O poema, traduzido hoje para 50 idiomas, foi publicado em folhetins baratos e foi, à sua época, "um sucesso de vendas". Em 1913, consagra-se como poema nacional.

Os setores mais nacionalistas "tentaram apresentar o gaúcho como um herdeiro direto dos conquistadores espanhóis, que não tinha se misturado com nenhum habitante local, o que é uma fantasia insustentável. Tentaram projetar no corpo do gaúcho a imagem de branco e europeu", afirma Adamovsky, autor de "El gaucho indómito".

Por sua vez, os anarquistas, pela rejeição da autoridade; os comunistas, em nome da luta de classes, e os peronistas, pelo apoio dos trabalhadores rurais, reivindicaram ao longo da história a alma do gaúcho, uma disputa que, de alguma maneira, persiste até hoje, descreveu o historiador.

- A gaúcha e a gauchada -

 

Com um toque de rebeldia feminista, Gabriela Cabezón Cámara publicou, em 2017, o romance "Las aventuras de la China Iron", no qual recria o personagem de Martín Fierro a partir do olhar de sua companheira, que, abandonada pelo gaúcho, deixa a estância e parte com uma amiga para descobrir o país e a liberdade.

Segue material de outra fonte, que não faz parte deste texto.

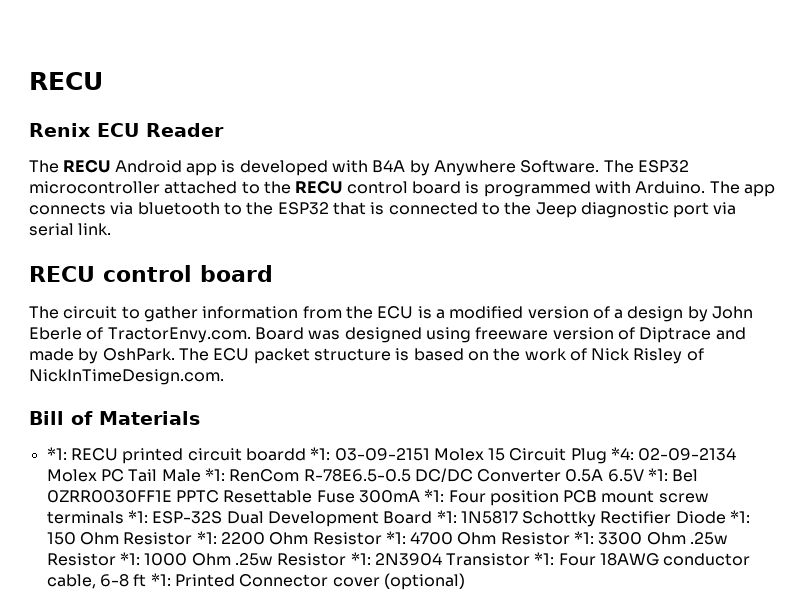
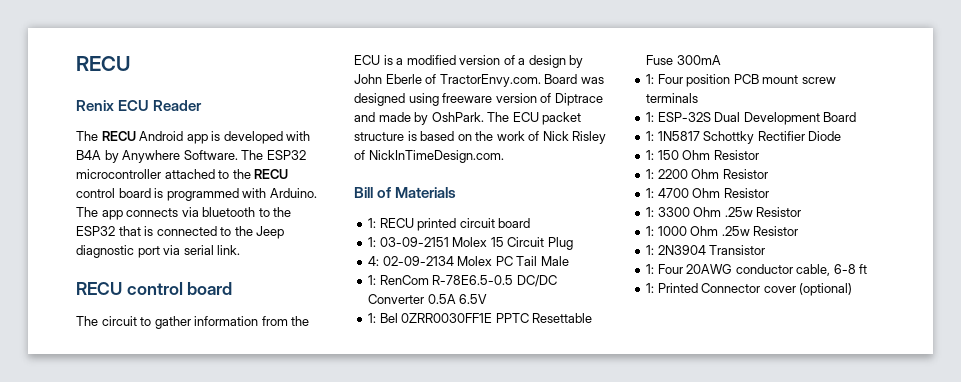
  Bill of Materials
- *1:
+ 1:
- RECU printed circuit boardd *1:
+ RECU printed circuit board
+ 1:
- 03-09-2151 Molex 15 Circuit Plug *4:
+ 03-09-2151 Molex 15 Circuit Plug
+ 4:
- 02-09-2134 Molex PC Tail Male *1:
+ 02-09-2134 Molex PC Tail Male
+ 1:
- RenCom R-78E6.5-0.5 DC/DC Converter 0.5A 6.5V *1:
+ RenCom R-78E6.5-0.5 DC/DC Converter 0.5A 6.5V
+ 1:
- Bel 0ZRR0030FF1E PPTC Resettable Fuse 300mA *1:
+ Bel 0ZRR0030FF1E PPTC Resettable Fuse 300mA
+ 1:
- Four position PCB mount screw terminals *1:
+ Four position PCB mount screw terminals
+ 1:
- ESP-32S Dual Development Board *1:
+ ESP-32S Dual Development Board
+ 1:
- 1N5817 Schottky Rectifier Diode *1:
+ 1N5817 Schottky Rectifier Diode
+ 1:
- 150 Ohm Resistor *1:
+ 150 Ohm Resistor
+ 1:
- 2200 Ohm Resistor *1:
+ 2200 Ohm Resistor
+ 1:
- 4700 Ohm Resistor *1:
+ 4700 Ohm Resistor
+ 1:
- 3300 Ohm .25w Resistor *1:
+ 3300 Ohm .25w Resistor
+ 1:
- 1000 Ohm .25w Resistor *1:
+ 1000 Ohm .25w Resistor
+ 1:
- 2N3904 Transistor *1: Four 18AWG conductor cable, 6-8 ft *1:
+ 2N3904 Transistor
+ 1: Four 20AWG conductor cable, 6-8 ft
+ 1:

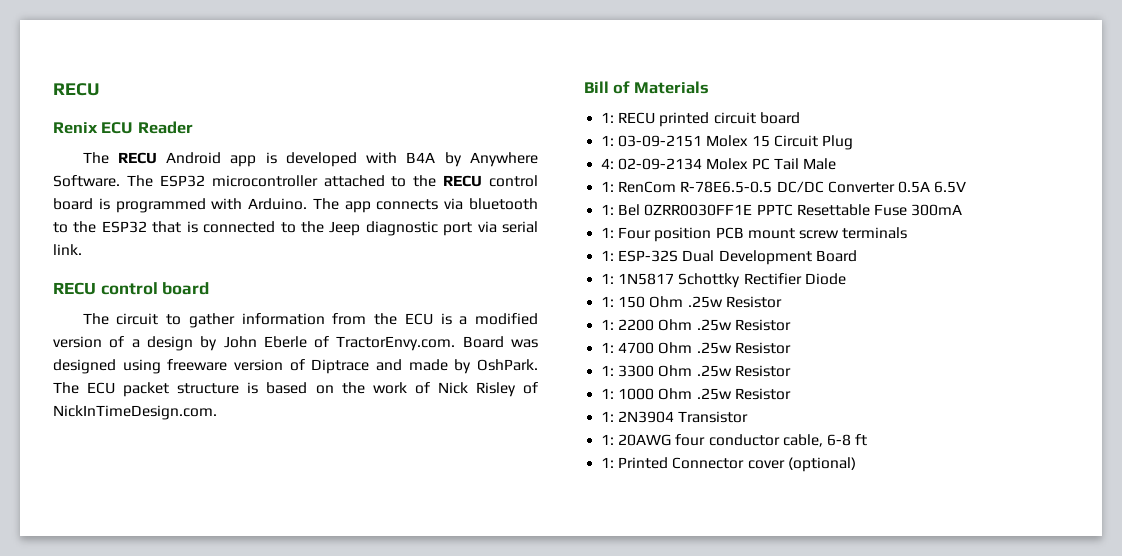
- 1: 150 Ohm Resistor
+ 1: 150 Ohm .25w Resistor
- 1: 2200 Ohm Resistor
+ 1: 2200 Ohm .25w Resistor
- 1: 4700 Ohm Resistor
+ 1: 4700 Ohm .25w Resistor
- 1: Four 20AWG conductor cable, 6-8 ft
+ 1: 20AWG four conductor cable, 6-8 ft

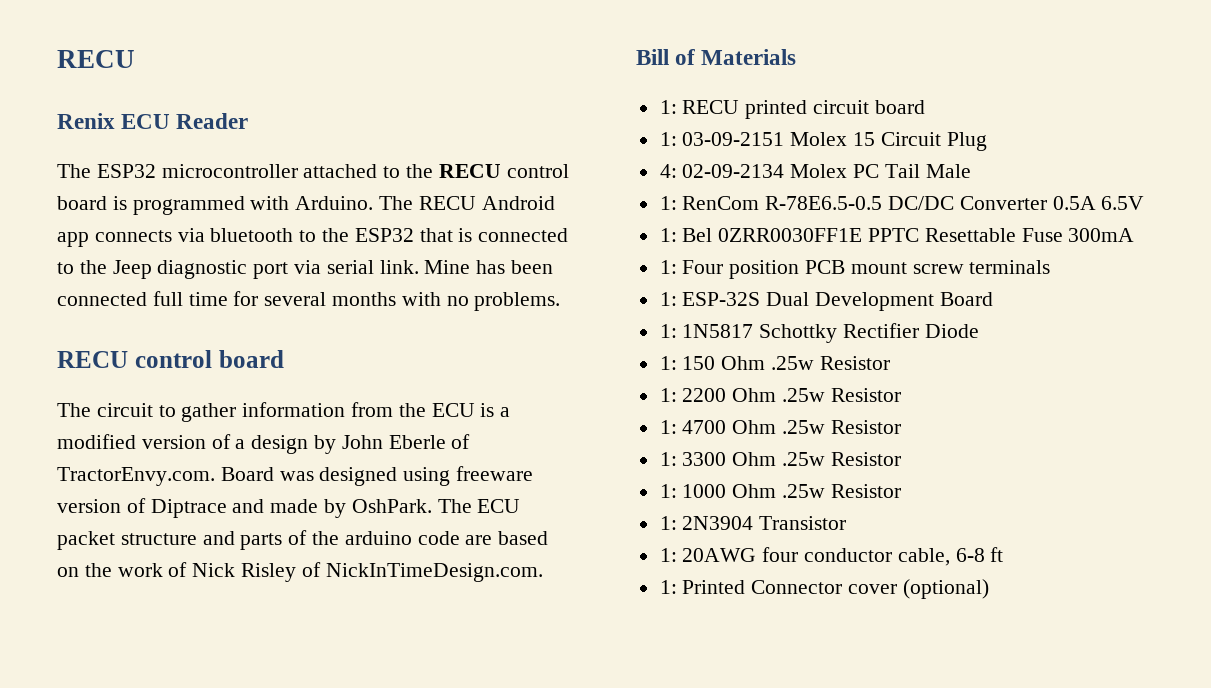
- The RECU Android app is developed with B4A by Anywhere Software. The ESP32 microcontroller attached to the RECU control board is programmed with Arduino.
+ The ESP32 microcontroller attached to the RECU control board is programmed with Arduino.
- The app connects via bluetooth to the ESP32 that is connected to the Jeep diagnostic port via serial link.
+ The RECU Android app connects via bluetooth to the ESP32 that is connected to the Jeep diagnostic port via serial link. Mine has been connected full time for several months with no problems.
- The ECU packet structure is based on the work of Nick Risley of NickInTimeDesign.com.
+ The ECU packet structure and parts of the arduino code are based on the work of Nick Risley of NickInTimeDesign.com.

Em San Antonio de Areco, também há releituras da imagem do gaúcho, mas, sobretudo, há preservação, com magníficos cavalos montados com destreza tanto por crianças como idosos.

"O homem a cavalo continua trabalhando e é impossível substitui-lo, porque, apesar de muitas vezes se deslocar em um veículo, existem lugares aos quais é impossível chegar de outra maneira", afirma à AFP Victoria Sforzini, diretora de Cultura e Patrimônio do município de San Antonio de Areco.

"Também há muitos usos e costumes que passam de geração em geração", como a forma de laçar um animal ou a prática de tocar o gado, assinala Sforzini.

Em 2022, é difícil determinar quem é o gaúcho: os peões que exibem sua destreza nas estâncias para turistas ou os trabalhadores rurais de salários modestos. Ou talvez o pedreiro Julio Casaretto, filho, neto e sobrinho de gaúchos que, nos fins de semana, ensina sua pequena filha a montar a cavalo "porque está em nosso sangue". 

"O gaúcho sempre foi, desde muito cedo, um personagem literário", assinala Adamovsky, para quem "continua existindo essa visão de uma figura cavalheiresca, valente, fiel aos amigos. Inclusive, usa-se a expressão 'fazer uma gauchada' para dizer 'fazer um favor'", conclui.